▶ [About this task] Copy each line of the entries beneath that contains the word "disc".

▶ [Front-end code change data]
▽

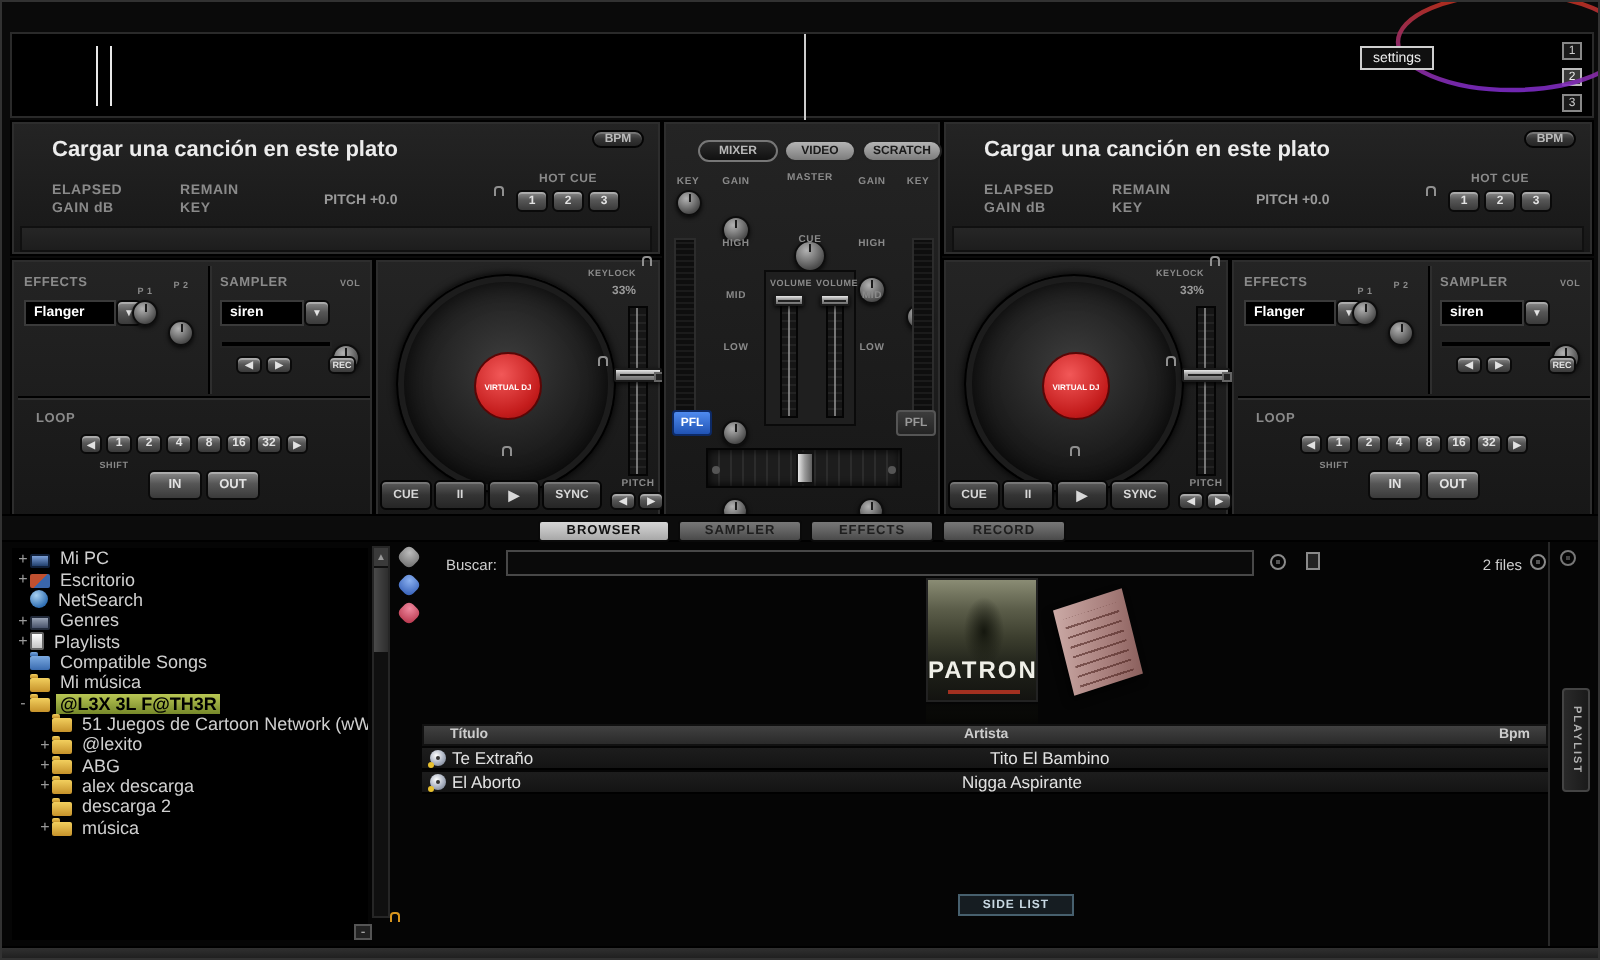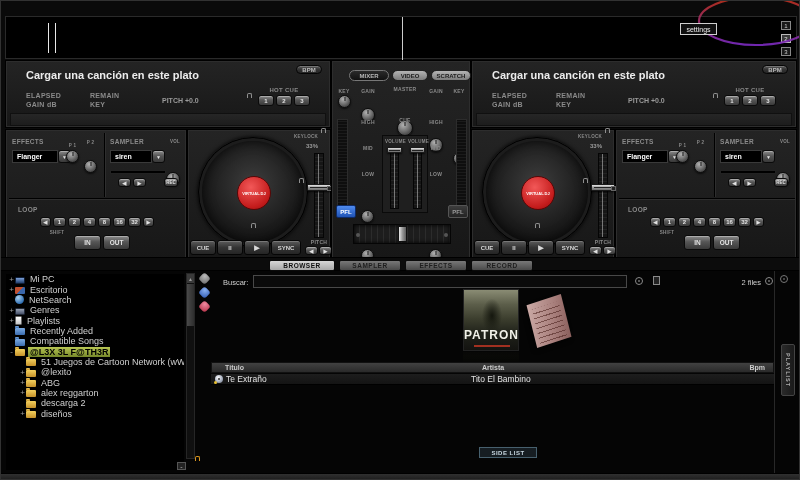--- a/index.html
+++ b/index.html
@@ -317,11 +317,6 @@
         <div class="trow" style="padding-left: 2px;">
           <span class="texp"></span>
           <span class="ti ti-folder-blue fold"></span>
-          <span class="tlabel">Recently Added</span>
-        </div>
-        <div class="trow" style="padding-left: 2px;">
-          <span class="texp"></span>
-          <span class="ti ti-folder-blue fold"></span>
           <span class="tlabel">Compatible Songs</span>
         </div>
         <div class="trow" style="padding-left: 2px;">

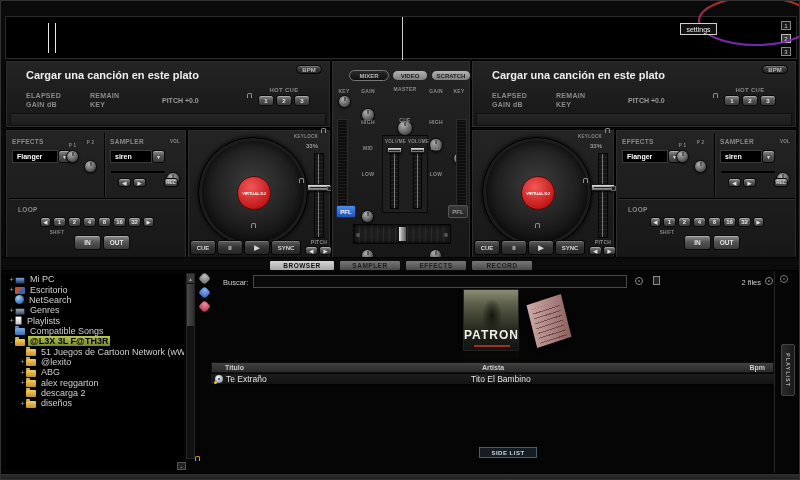--- a/index.html
+++ b/index.html
@@ -320,6 +320,11 @@
           <span class="tlabel">Compatible Songs</span>
         </div>
         <div class="trow" style="padding-left: 2px;">
+          <span class="texp"></span>
+          <span class="ti ti-folder-yellow fold"></span>
+          <span class="tlabel">Mi música</span>
+        </div>
+        <div class="trow" style="padding-left: 2px;">
           <span class="texp">-</span>
           <span class="ti ti-folder-yellow fold"></span>
           <span class="tlabel sel">@L3X 3L F@TH3R</span>

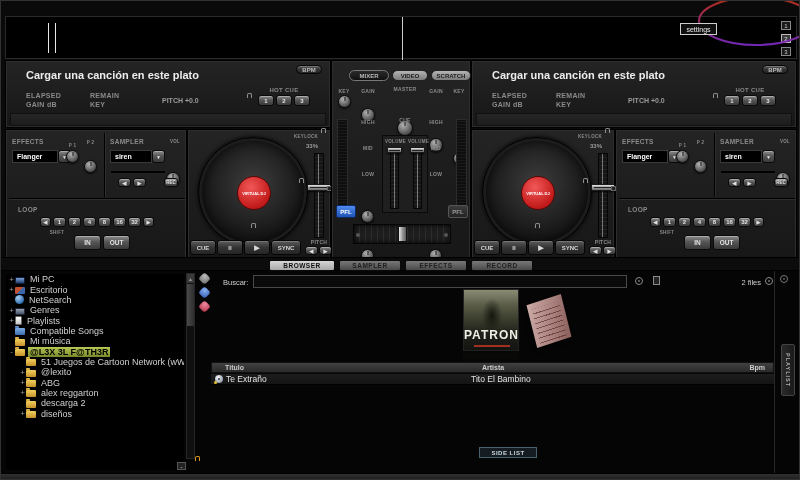--- a/index.html
+++ b/index.html
@@ -402,7 +402,7 @@
     <div class="abs" style="left:210px;top:103px;width:563px;height:11px;background:linear-gradient(#1d1d1d,#141414);border-bottom:1px solid #000;display:flex;align-items:center">
       <span class="disc" style="margin-left:4px"></span>
       <span class="f85" style="color:#e2e2e2">Te Extraño</span>
-      <span class="abs f85" style="left:260px;color:#e2e2e2">Tito El Bambino</span>
+      <span class="abs f85" style="left:284px;color:#e2e2e2">Tito El Bambino</span>
       <span class="abs f85" style="right:8px;color:#e2e2e2"></span>
     </div>
 

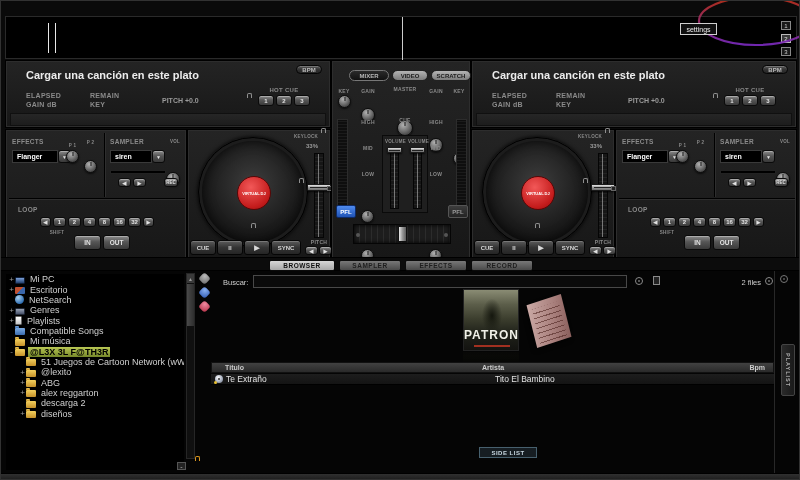--- a/index.html
+++ b/index.html
@@ -347,7 +347,7 @@
         <div class="trow" style="padding-left: 13px;">
           <span class="texp">+</span>
           <span class="ti ti-folder-yellow fold"></span>
-          <span class="tlabel">alex reggarton</span>
+          <span class="tlabel">alex descarga</span>
         </div>
         <div class="trow" style="padding-left: 13px;">
           <span class="texp"></span>

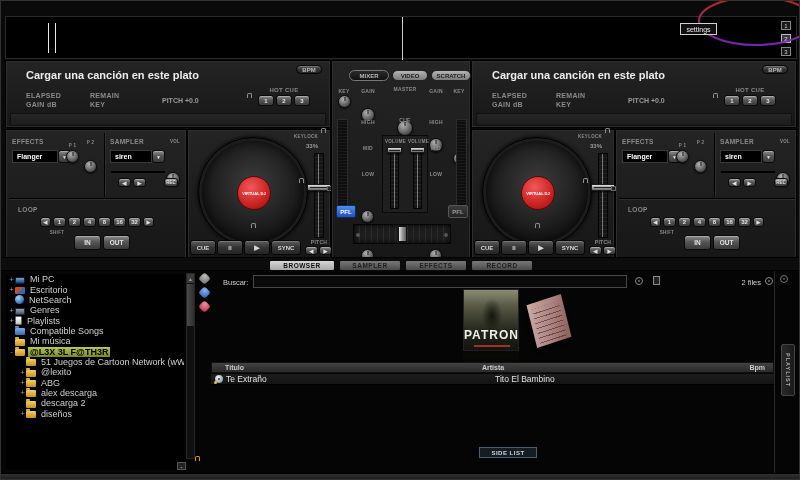--- a/index.html
+++ b/index.html
@@ -405,6 +405,12 @@
       <span class="abs f85" style="left:284px;color:#e2e2e2">Tito El Bambino</span>
       <span class="abs f85" style="right:8px;color:#e2e2e2"></span>
     </div>
+    <div class="abs" style="left:210px;top:115px;width:563px;height:11px;background:linear-gradient(#1d1d1d,#141414);border-bottom:1px solid #000;display:flex;align-items:center">
+      <span class="disc" style="margin-left:4px"></span>
+      <span class="f85" style="color:#e2e2e2">El Aborto</span>
+      <span class="abs f85" style="left:270px;color:#e2e2e2">Nigga Aspirante</span>
+      <span class="abs f85" style="right:8px;color:#e2e2e2"></span>
+    </div>
 
     
     <div class="abs ctr f6" style="left:478px;top:176px;width:58px;height:11px;background:#161d22;border:1px solid #47606e;color:#c8d8e2;font-weight:bold;letter-spacing:.5px">SIDE LIST</div>

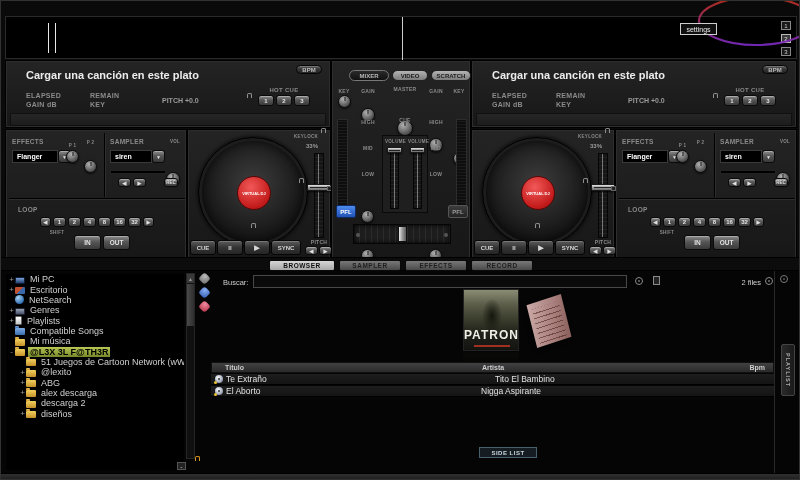--- a/index.html
+++ b/index.html
@@ -357,7 +357,7 @@
         <div class="trow" style="padding-left: 13px;">
           <span class="texp">+</span>
           <span class="ti ti-folder-yellow fold"></span>
-          <span class="tlabel">diseños</span>
+          <span class="tlabel">música</span>
         </div>
       </div>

△

▶ [Exercise response]
       <span class="disc" style="margin-left:4px"></span>
+      <span class="disc" style="margin-left:4px"></span>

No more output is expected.